[Change listing data]

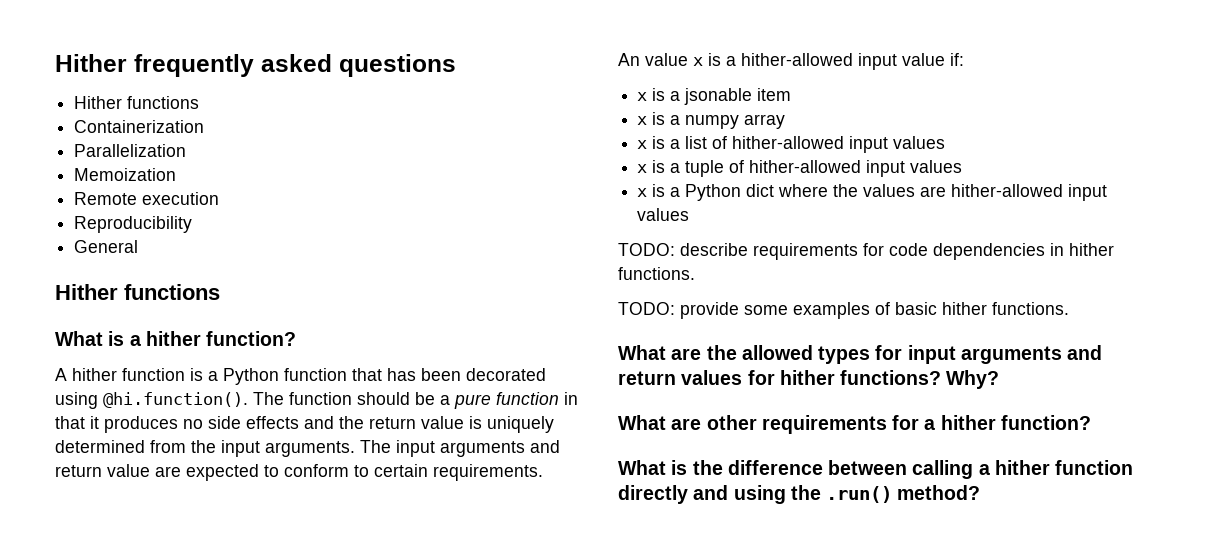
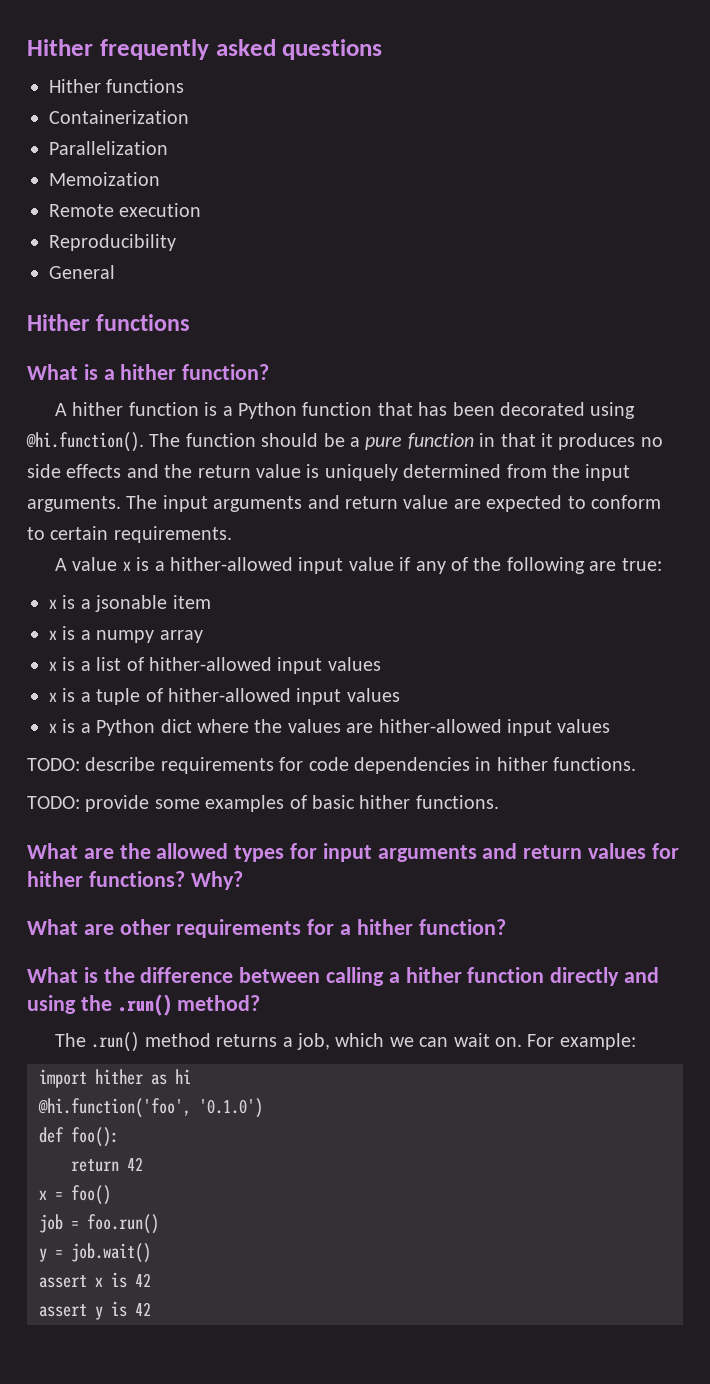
[618,53,640,66] An -> [54,558,67,571] A
[950,53,964,66] if: -> [399,557,662,574] if any of the following are true:
(981, 492) none -> [54,1032,636,1052] [39,1069,191,1088] [38,1098,263,1118] [39,1127,119,1147] [71,1157,143,1172] [39,1185,111,1205] [39,1214,159,1234] [39,1243,151,1263] [39,1272,151,1288] [39,1301,151,1320] // The .run() method returns a job, which we can wait on. For example: // import hither as hi // @hi.function('foo', '0.1.0') // def foo(): // return 42 // x = foo() // job = foo.run() // y = job.wait() // assert x is 42 // assert y is 42

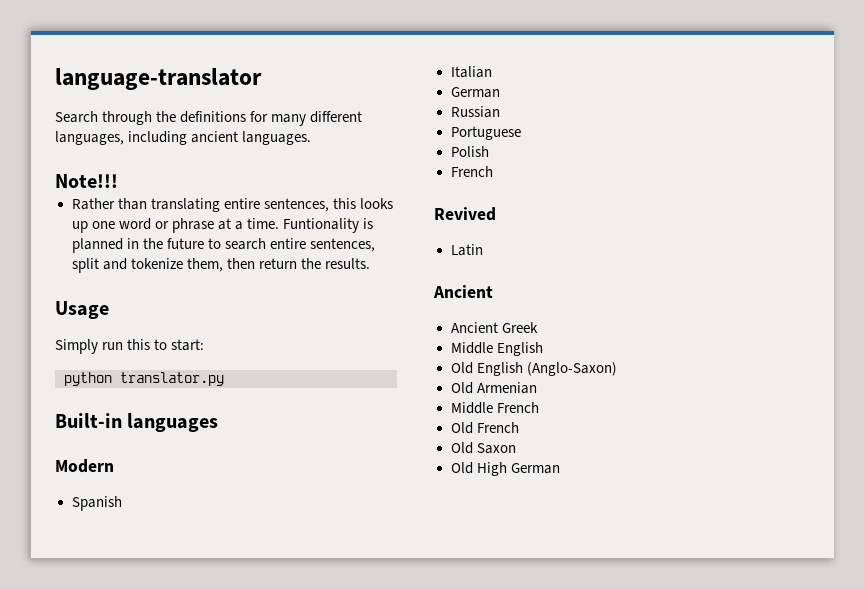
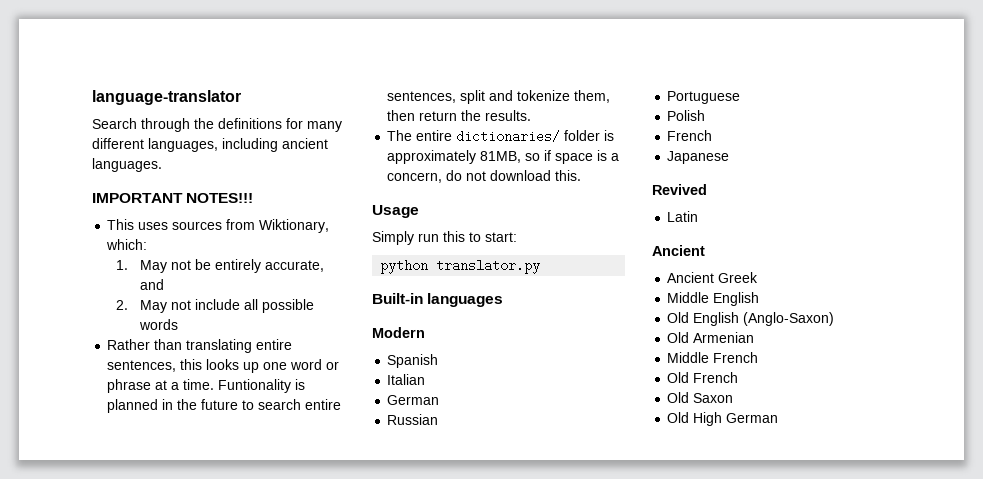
[55,174,118,188] Note!!! -> [92,193,254,203] [107,219,330,233] [106,239,148,250] [116,259,325,273] [140,279,165,290] [116,299,315,313] [139,319,179,330] IMPORTANT NOTES!!! // This uses sources from Wiktionary, which: // 1. May not be entirely accurate, and // 2. May not include all possible words
(370, 263) none -> [387,130,615,143] [387,150,620,164] [387,170,582,183] // The entire dictionaries/ folder is approximately 81MB, so if space is a concern, do not download this.
(493, 171) none -> [667,151,730,164] // Japanese

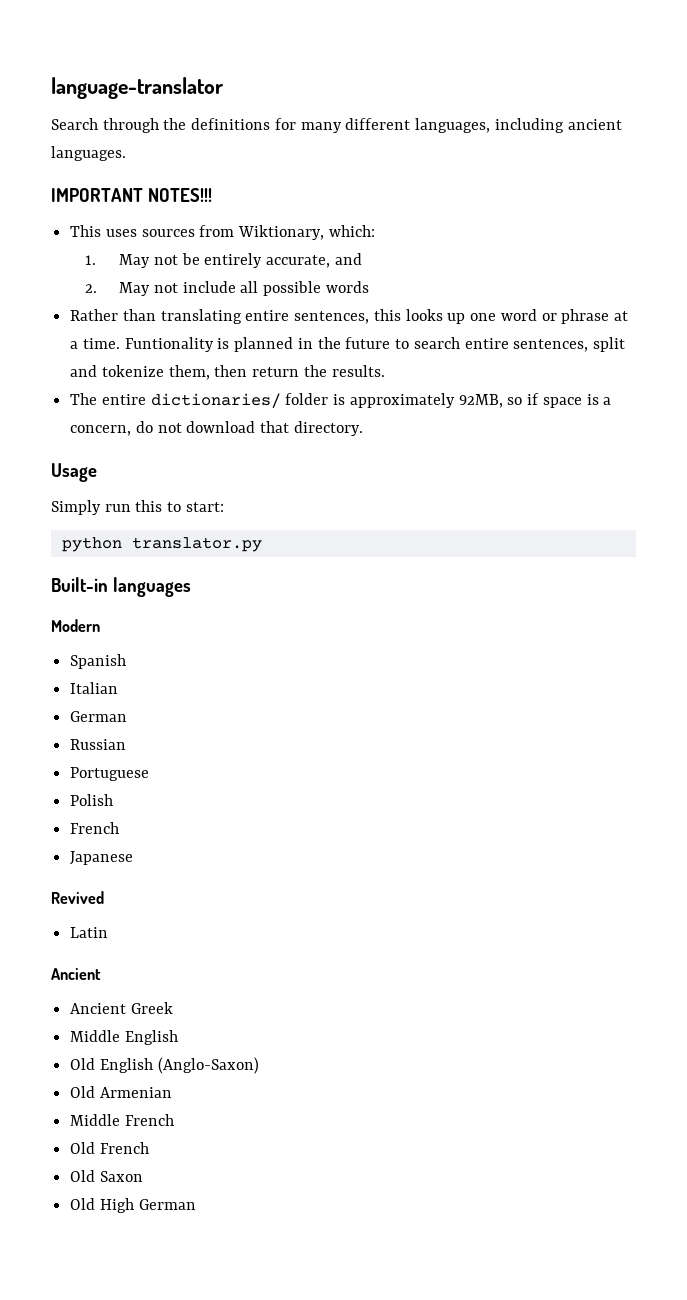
[480,151,522,163] 81MB, -> [458,394,503,408] 92MB,
[555,170,582,181] this. -> [260,421,363,436] that directory.

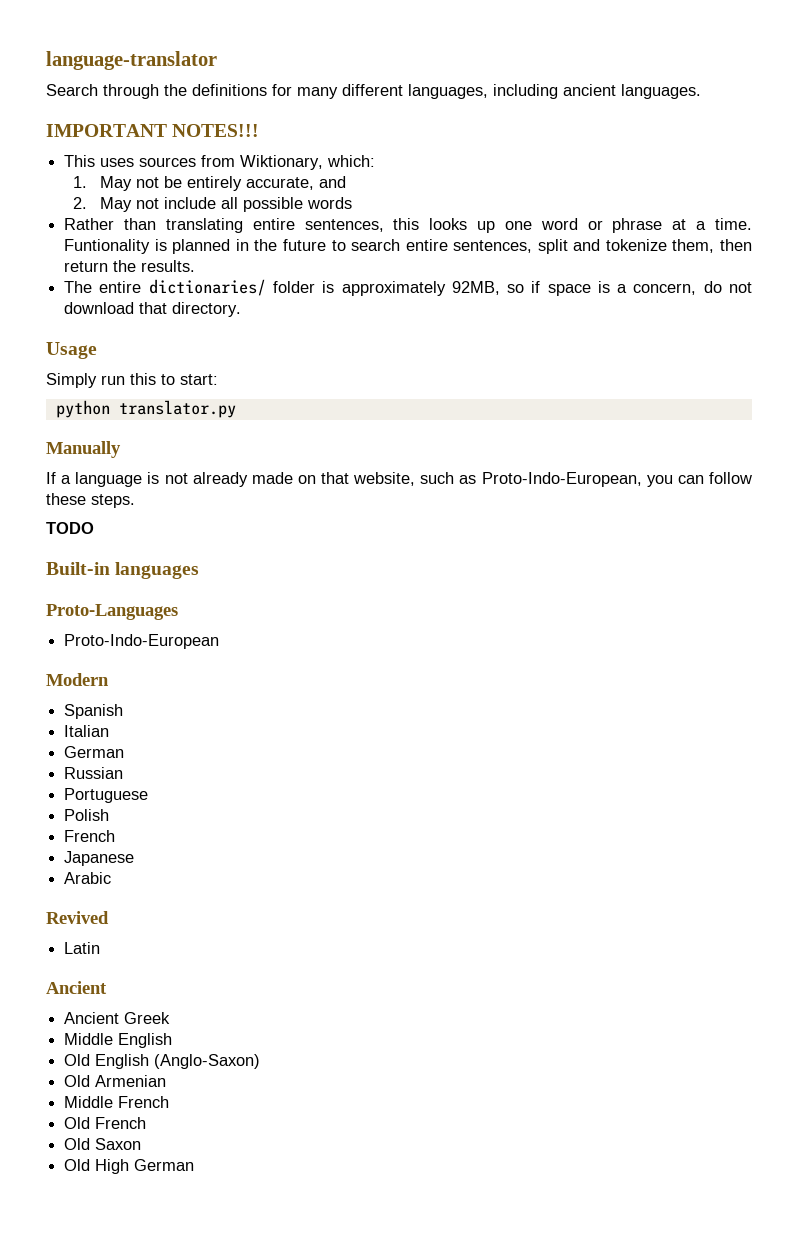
(262, 544) none -> [46,441,121,458] [46,472,752,487] [46,493,135,508] [46,522,94,534] // Manually // If a language is not already made on that website, such as Proto-Indo-European, you can follow these steps. // TODO
(191, 587) none -> [46,604,178,620] [64,634,220,649] // Proto-Languages // Proto-Indo-European
(134, 858) none -> [64,872,112,884] // Arabic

Assignment: Repeat the exact lines from the first line of the data through the line containing "(493, 171) none". Nothing else, no pictures.

Answer to this task:
[618,53,640,66] An -> [54,558,67,571] A
[950,53,964,66] if: -> [399,557,662,574] if any of the following are true:
(981, 492) none -> [54,1032,636,1052] [39,1069,191,1088] [38,1098,263,1118] [39,1127,119,1147] [71,1157,143,1172] [39,1185,111,1205] [39,1214,159,1234] [39,1243,151,1263] [39,1272,151,1288] [39,1301,151,1320] // The .run() method returns a job, which we can wait on. For example: // import hither as hi // @hi.function('foo', '0.1.0') // def foo(): // return 42 // x = foo() // job = foo.run() // y = job.wait() // assert x is 42 // assert y is 42

[55,174,118,188] Note!!! -> [92,193,254,203] [107,219,330,233] [106,239,148,250] [116,259,325,273] [140,279,165,290] [116,299,315,313] [139,319,179,330] IMPORTANT NOTES!!! // This uses sources from Wiktionary, which: // 1. May not be entirely accurate, and // 2. May not include all possible words
(370, 263) none -> [387,130,615,143] [387,150,620,164] [387,170,582,183] // The entire dictionaries/ folder is approximately 81MB, so if space is a concern, do not download this.
(493, 171) none -> [667,151,730,164] // Japanese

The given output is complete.